Il faut (se) reconstruire, avec le souvenir de ce qui est tombé et de ceux qui ne se relèveront pas. « La ville a été rapidement nettoyée des décombres. Mais je n’oublierai jamais l’odeur de la mort dans les rues. On a été en état de guerre. Les cris, la peur, les pillards, le manque d’eau et de nourriture. Quand les militaires sont arrivés, ça a été un énorme soulagement« . Il faut oublier la centaine de morts, des amis, des voisins, il faut oublier la peur panique des répliques par dizaines qui ont rythmé les jours d’après.

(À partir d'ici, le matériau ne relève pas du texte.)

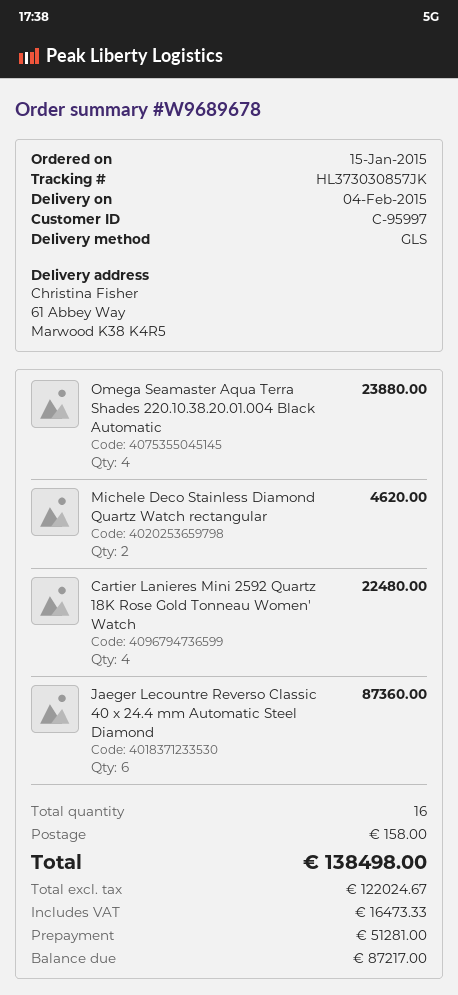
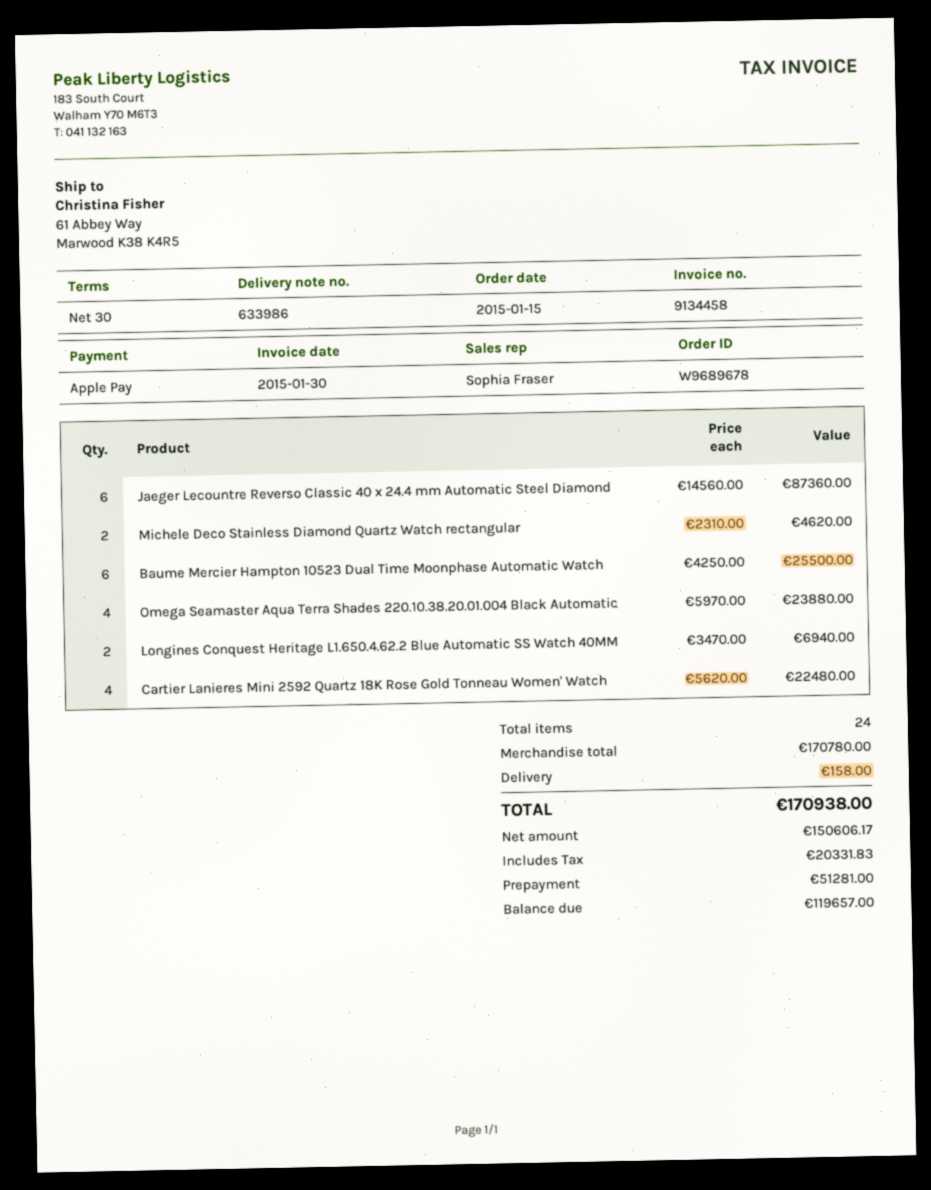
Baume Mercier Hampton 10523 Dual Time Moonphase Automatic Watch: none -> 6 for 25500.00
Longines Conquest Heritage L1.650.4.62.2 Blue Automatic SS Watch 40MM: none -> 2 for 6940.00
total quantity: 16 -> 24
net: 122024.67 -> 150606.17
tax: 16473.33 -> 20331.83
total: 138498.00 -> 170938.00
balance: 87217.00 -> 119657.00

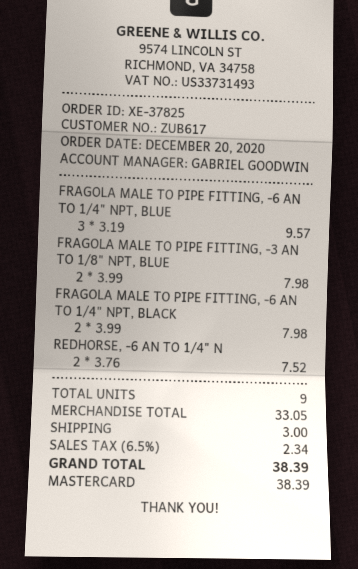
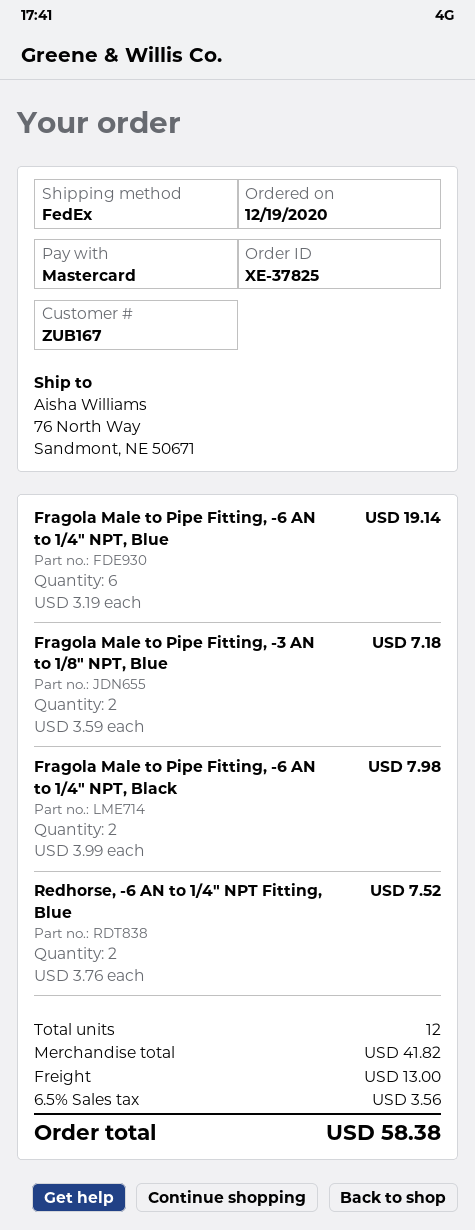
order date: 2020-12-20 -> 2020-12-19
customer number: ZUB617 -> ZUB167
FRAGOLA MALE TO PIPE FITTING, -6 AN TO 1/4" NPT, BLUE: 3 x 3.19 = 9.57 -> 6 x 3.19 = 19.14
FRAGOLA MALE TO PIPE FITTING, -3 AN TO 1/8" NPT, BLUE: 2 x 3.99 = 7.98 -> 2 x 3.59 = 7.18
total quantity: 9 -> 12
subtotal: 33.05 -> 41.82
shipping: 3.00 -> 13.00
tax: 6.5% = 2.34 -> 6.5% = 3.56
total: 38.39 -> 58.38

Camp d’hébergements d’urgence, Chamanga.
Plus haut, en remontant vers l’épicentre, le chaos sera plus visible. À Jama, la même agitation de brouettes et de briques, le même gruyère urbain. Pedernales n’a plus de gare routière officielle, une zone de transit temporaire a été dressée sur une butte pelée, les compagnies de bus vendent leurs billets dans des préfabriqués. À Chamanga, les bus s’arrêtent en plein soleil sur un terrain vague, un policier et un agent de coordination logistique s’abritent sous une bâche noire, des cahutes fragiles s’alignent sur la route principale et proposent des jus, des batidos et quelques biscuits. À côté, derrière un grillage, un vaste champ de tentes bleues s’étire beaucoup trop loin. Ca ressemble à la guerre, ou à l’image qu’on s’en fait quand on ne sait pas, quand on ne l’a jamais vécue.
Mais la vie reprend, le pouls semble relancé. La précarité est une habitude, un aléa à dépasser. On s’adapte, comme on l’a toujours fait. À Canoa, les couchers de soleil continuent de caresser le sable et les surfeurs, on commence à repeindre les planches des paillottes et un collectif de street artistes a habillé les ruines de grandes fresques colorées.